Re: More surprising facts about philosophy of mind
- --- In firstname.lastname@example.org, "Eray Ozkural" <erayo@...> wrote:
>Predicate dualism is about predicates .
> > Show me a physicalist and I'll show you a boson-fermion
> > dualist.
> This is quite a good example as previously discussed on this
> list. I suppose I had given several examples about what I earlier
> called multism and I showed boson-fermion distinction as an
> ontological evidence.
> However, this distinction is perfectly reducible to physical law,
> and as such has nothing to do with predicate dualism which is
> a thesis that posits the extra-physical, hence an unscientific
# The predicate is that part of a sentence which is not the subject
but which gives information about the subject. So, in the sentence
Clare went to school, 'Clare' is the subject and 'went to school' is
- I mean I will concede that the language of psychology is so
twisted that there is no way any scientist can make any sense
of it. I will concede that psychological states cannot be really
inferred by watching people act, after all they can pretend. They cannot
be inferred by watching people describe themselves. After all, they
can be mistaken. But can they be mistaken about what they want
to do next? Very hard. And I think we all know that something surges
in our brain when we are afraid to do something. Or ashamed. Or angry
about something. Or desire so much to do something. So, what is it
that surges? Chemicals? Electrical events?
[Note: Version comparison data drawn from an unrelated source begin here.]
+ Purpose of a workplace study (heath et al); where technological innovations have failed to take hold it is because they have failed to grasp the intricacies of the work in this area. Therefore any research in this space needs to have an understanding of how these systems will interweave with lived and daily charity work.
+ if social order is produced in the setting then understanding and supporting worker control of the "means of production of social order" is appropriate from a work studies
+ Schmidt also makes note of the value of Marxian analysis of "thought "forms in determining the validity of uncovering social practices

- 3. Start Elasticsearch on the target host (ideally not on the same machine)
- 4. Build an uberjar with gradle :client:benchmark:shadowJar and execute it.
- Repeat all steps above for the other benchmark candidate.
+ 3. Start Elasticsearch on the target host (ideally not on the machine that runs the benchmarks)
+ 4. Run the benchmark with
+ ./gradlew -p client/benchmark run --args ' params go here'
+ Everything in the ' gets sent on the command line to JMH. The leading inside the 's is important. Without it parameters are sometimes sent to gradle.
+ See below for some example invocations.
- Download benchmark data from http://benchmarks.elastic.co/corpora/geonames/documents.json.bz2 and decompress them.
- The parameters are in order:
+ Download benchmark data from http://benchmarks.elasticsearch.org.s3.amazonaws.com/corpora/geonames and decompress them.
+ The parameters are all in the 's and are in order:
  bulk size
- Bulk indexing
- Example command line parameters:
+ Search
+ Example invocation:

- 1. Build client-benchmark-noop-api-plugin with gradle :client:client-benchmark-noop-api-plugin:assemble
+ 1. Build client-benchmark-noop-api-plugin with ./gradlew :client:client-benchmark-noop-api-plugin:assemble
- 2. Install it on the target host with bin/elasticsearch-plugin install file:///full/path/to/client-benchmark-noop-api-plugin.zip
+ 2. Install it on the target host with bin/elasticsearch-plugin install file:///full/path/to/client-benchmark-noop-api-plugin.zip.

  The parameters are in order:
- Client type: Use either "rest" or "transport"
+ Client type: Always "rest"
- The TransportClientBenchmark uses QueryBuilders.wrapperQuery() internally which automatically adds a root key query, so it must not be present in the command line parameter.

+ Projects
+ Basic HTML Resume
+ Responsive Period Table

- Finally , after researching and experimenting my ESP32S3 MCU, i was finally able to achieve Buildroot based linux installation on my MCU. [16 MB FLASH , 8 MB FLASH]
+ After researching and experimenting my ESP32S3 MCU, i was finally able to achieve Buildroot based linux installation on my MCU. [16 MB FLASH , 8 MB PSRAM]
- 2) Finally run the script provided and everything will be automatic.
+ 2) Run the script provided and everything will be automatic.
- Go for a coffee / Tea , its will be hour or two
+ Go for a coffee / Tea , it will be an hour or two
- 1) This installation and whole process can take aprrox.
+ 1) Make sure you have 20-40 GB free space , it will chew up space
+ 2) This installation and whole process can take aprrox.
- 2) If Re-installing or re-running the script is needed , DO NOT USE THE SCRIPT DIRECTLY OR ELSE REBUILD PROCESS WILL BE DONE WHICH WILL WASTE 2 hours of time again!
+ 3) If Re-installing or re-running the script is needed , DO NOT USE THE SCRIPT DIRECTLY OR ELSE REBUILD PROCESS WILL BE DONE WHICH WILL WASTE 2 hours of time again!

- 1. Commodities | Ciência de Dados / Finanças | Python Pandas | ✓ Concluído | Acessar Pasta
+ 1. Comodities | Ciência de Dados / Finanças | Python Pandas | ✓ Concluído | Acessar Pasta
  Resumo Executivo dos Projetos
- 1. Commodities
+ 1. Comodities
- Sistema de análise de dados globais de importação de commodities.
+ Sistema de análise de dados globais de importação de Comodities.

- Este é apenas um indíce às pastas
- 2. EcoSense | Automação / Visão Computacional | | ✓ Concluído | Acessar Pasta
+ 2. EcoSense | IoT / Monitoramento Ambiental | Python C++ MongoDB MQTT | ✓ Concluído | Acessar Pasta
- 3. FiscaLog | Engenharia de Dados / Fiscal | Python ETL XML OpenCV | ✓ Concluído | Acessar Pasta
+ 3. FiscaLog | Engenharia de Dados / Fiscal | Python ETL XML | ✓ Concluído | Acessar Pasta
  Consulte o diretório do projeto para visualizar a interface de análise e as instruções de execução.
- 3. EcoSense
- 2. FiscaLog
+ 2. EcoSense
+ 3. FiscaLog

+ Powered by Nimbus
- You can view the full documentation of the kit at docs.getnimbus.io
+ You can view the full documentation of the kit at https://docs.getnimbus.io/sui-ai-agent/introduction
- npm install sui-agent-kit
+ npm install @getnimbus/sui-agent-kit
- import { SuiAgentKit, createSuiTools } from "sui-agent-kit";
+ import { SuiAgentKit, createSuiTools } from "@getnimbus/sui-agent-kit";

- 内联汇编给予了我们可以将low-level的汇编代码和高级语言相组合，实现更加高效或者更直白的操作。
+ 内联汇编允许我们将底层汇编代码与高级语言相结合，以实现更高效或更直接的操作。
Thus, this hypothesized circumstance would also be a big problem
for neuroscience if it were true because neuroscientists do deal
with propositional attitudes in their daily lives. I gave some examples
before, but even when they are looking at single neurons and single
synapses, they are effectively looking at microscopic propositional
attitudes. And it seems they can and they will find general statements
fitting to the form of "bridge law" and in due time they will find
mechanical component of this picture when we want something etc. This
way they will be able to help drug addicts, for instance.
As a matter of fact, if we were to simply look at literature, I'm sure
we will find several examples of research of the form:
X is in this psychological state iff X's brain is this and that
Let's do this sometime. Let's go to cognews.org and look at the
news items there about neuroscience.
This is a primary motivation for any neuroscientist and it's definitely
a good way to get grants.
One neuroscientist will be researching curiosity. The other will be
researching reward. Another will be looking at alcoholics. etc. etc.
But anyway, who cares about the real world? Let's talk about Oedipus for
all eternity, banging our heads against trivial uses of language. Let's
pretend in Davidson's time, there was no credible neuroscience research
that linked psychology and neuroscience.
Also downplaying bridge laws as "just statistical" is an abuse of
scientific knowledge. We use statistics when we can't analytically
derive stuff etc. a) It's a method b) Laws CAN be statistical, macro-scale
definitions of ALL SORTS ARE STATISTICAL anyway!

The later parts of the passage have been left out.